EXERCISE DIRECTIONS:
In the listing below, print exactly the lines between the line holding "[123,67,682,106] [123,123,763,145] [123,148,796,165]" and the line holding "-> [682,472,726,488] well.", inclusive, and no more.
[[ DATA FOR THIS TASK, beginning ]]
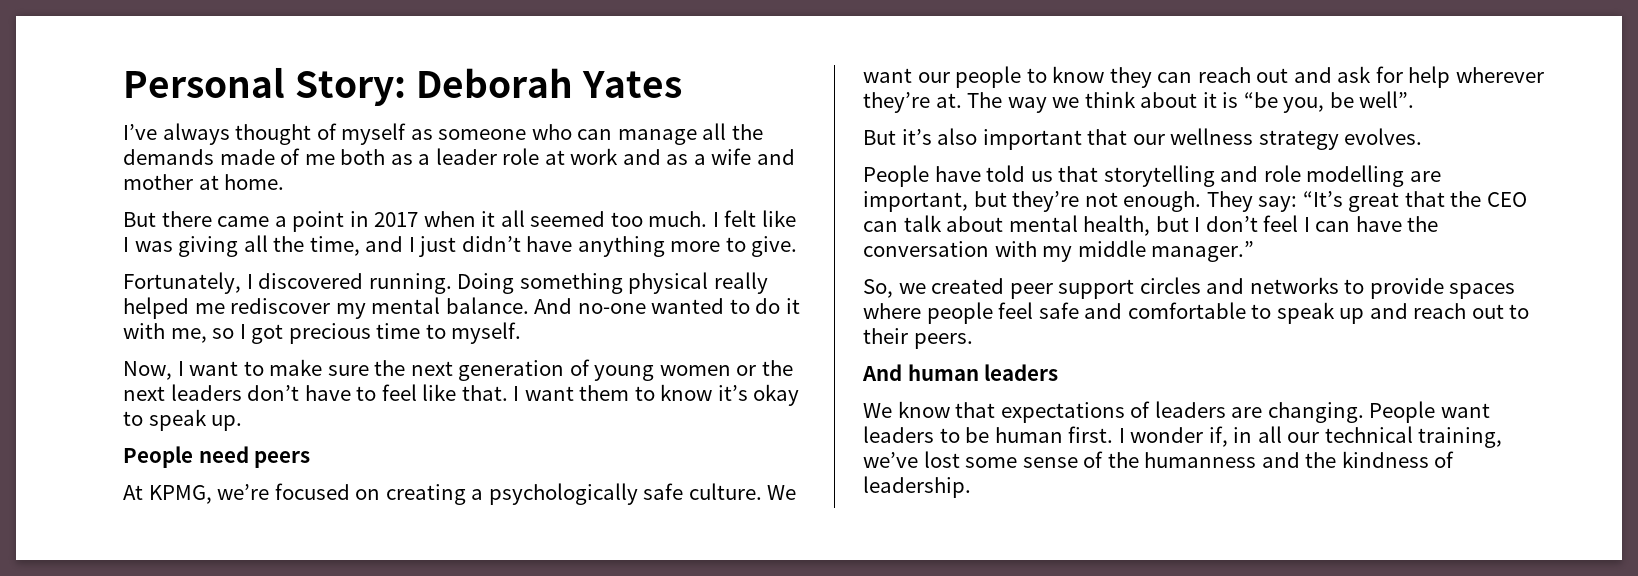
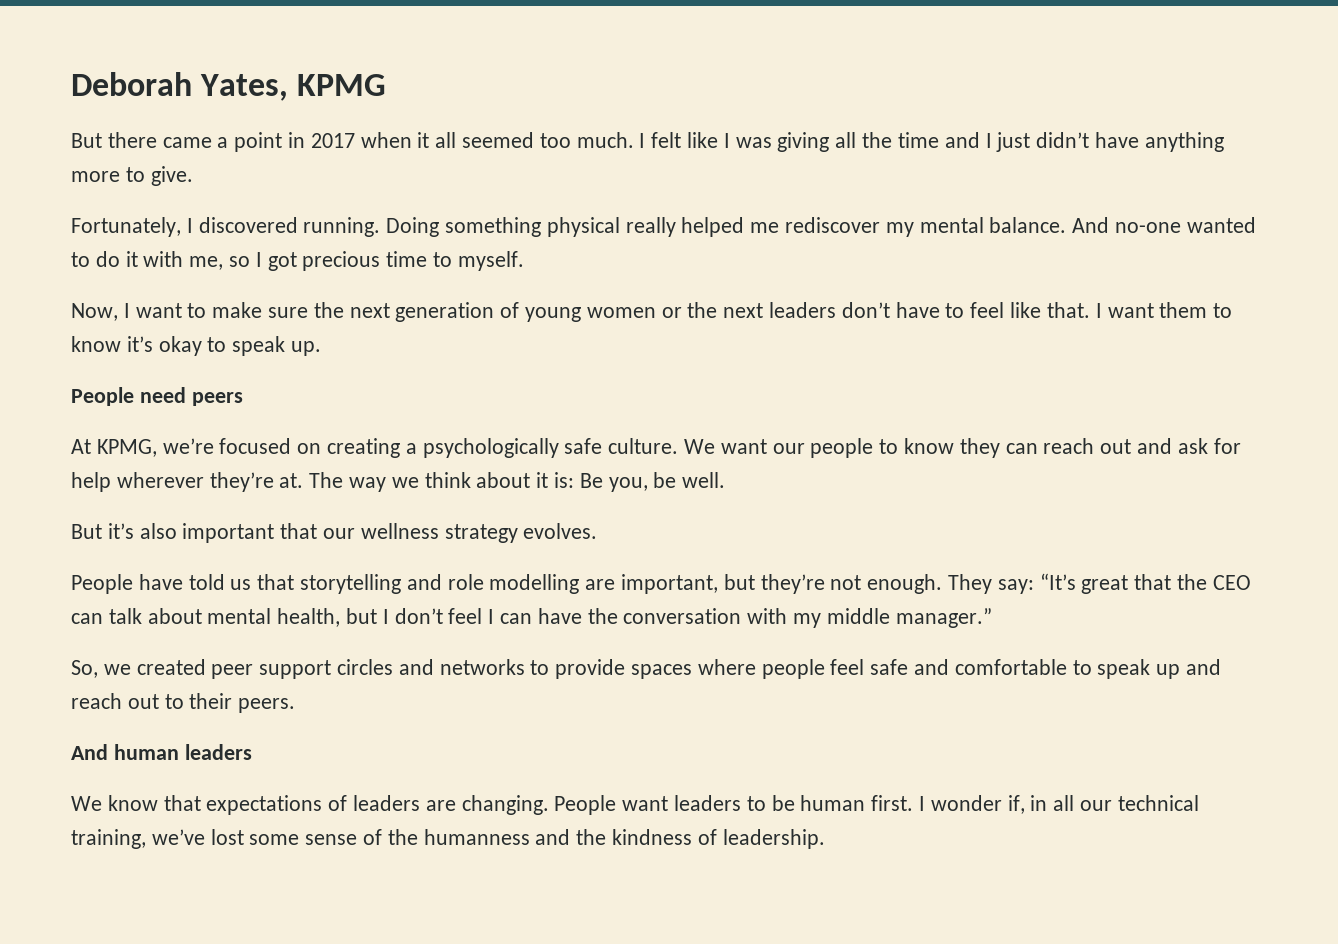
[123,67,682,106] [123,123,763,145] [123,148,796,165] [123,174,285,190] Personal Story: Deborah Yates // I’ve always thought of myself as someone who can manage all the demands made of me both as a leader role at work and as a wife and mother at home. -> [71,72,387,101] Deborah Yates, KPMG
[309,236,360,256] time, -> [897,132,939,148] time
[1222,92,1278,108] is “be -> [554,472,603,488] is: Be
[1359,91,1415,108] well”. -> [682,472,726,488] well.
[[ DATA FOR THIS TASK, end ]]
[[ DATA FOR THIS TASK, beginning ]]
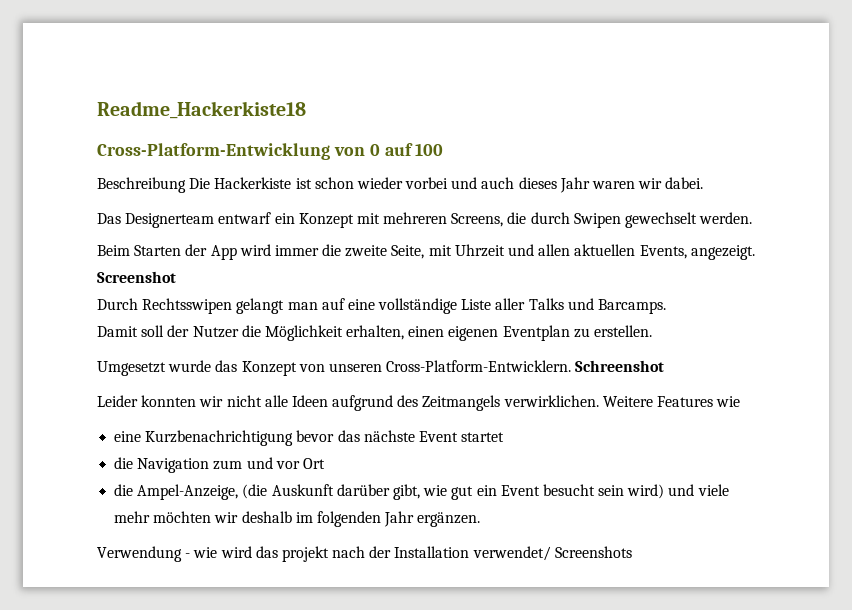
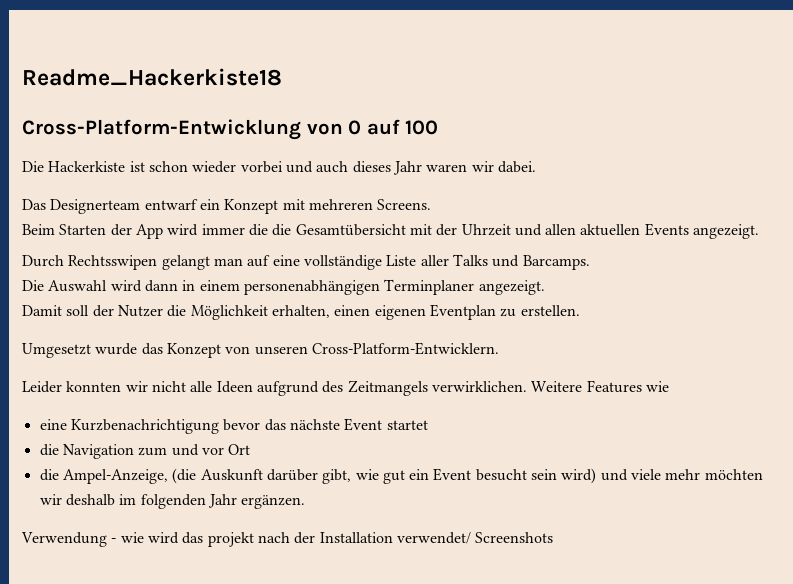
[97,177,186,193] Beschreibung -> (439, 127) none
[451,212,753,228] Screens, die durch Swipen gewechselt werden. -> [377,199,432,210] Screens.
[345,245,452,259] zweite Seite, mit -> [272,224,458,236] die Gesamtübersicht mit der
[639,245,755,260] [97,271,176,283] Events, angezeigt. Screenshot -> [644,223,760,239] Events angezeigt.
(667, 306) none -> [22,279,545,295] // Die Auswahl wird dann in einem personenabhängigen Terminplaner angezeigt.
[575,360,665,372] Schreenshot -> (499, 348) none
[[ DATA FOR THIS TASK, end ]]
SOLUTION:
[123,67,682,106] [123,123,763,145] [123,148,796,165] [123,174,285,190] Personal Story: Deborah Yates // I’ve always thought of myself as someone who can manage all the demands made of me both as a leader role at work and as a wife and mother at home. -> [71,72,387,101] Deborah Yates, KPMG
[309,236,360,256] time, -> [897,132,939,148] time
[1222,92,1278,108] is “be -> [554,472,603,488] is: Be
[1359,91,1415,108] well”. -> [682,472,726,488] well.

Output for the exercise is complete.